▶ Work to be completed
Can you pull out each line of the data below that includes the word "align"?

▶ Material provided
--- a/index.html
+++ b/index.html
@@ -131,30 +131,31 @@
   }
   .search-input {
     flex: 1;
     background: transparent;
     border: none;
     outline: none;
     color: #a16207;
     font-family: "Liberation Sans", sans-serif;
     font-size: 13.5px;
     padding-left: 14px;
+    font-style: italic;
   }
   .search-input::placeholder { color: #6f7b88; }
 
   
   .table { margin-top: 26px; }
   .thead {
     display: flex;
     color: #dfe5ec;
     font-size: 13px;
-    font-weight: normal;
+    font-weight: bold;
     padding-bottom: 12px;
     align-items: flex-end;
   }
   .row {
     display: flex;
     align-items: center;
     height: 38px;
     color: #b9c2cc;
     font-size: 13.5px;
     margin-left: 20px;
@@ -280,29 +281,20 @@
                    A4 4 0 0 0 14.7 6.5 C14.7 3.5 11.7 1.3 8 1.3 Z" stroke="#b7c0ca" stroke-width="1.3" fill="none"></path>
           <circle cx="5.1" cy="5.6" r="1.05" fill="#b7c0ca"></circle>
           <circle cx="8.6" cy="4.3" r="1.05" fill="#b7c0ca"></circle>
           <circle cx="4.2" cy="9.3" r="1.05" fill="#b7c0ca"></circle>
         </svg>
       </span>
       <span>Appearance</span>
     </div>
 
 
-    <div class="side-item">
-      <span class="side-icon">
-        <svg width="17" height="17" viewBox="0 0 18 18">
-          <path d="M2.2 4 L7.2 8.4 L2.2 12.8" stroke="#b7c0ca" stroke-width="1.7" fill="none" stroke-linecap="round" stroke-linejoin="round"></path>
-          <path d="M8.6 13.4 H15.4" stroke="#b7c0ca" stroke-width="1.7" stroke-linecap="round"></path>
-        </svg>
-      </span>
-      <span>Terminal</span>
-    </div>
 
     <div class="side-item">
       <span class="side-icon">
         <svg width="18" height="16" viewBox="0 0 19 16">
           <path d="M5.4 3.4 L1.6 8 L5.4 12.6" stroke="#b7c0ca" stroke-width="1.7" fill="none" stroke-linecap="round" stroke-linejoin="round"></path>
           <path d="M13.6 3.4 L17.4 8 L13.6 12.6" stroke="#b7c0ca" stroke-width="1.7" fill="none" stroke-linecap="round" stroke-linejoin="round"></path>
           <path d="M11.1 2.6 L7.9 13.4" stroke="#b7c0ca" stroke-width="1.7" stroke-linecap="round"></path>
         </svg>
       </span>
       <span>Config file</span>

▶ Answer space
     align-items: flex-end;
     align-items: center;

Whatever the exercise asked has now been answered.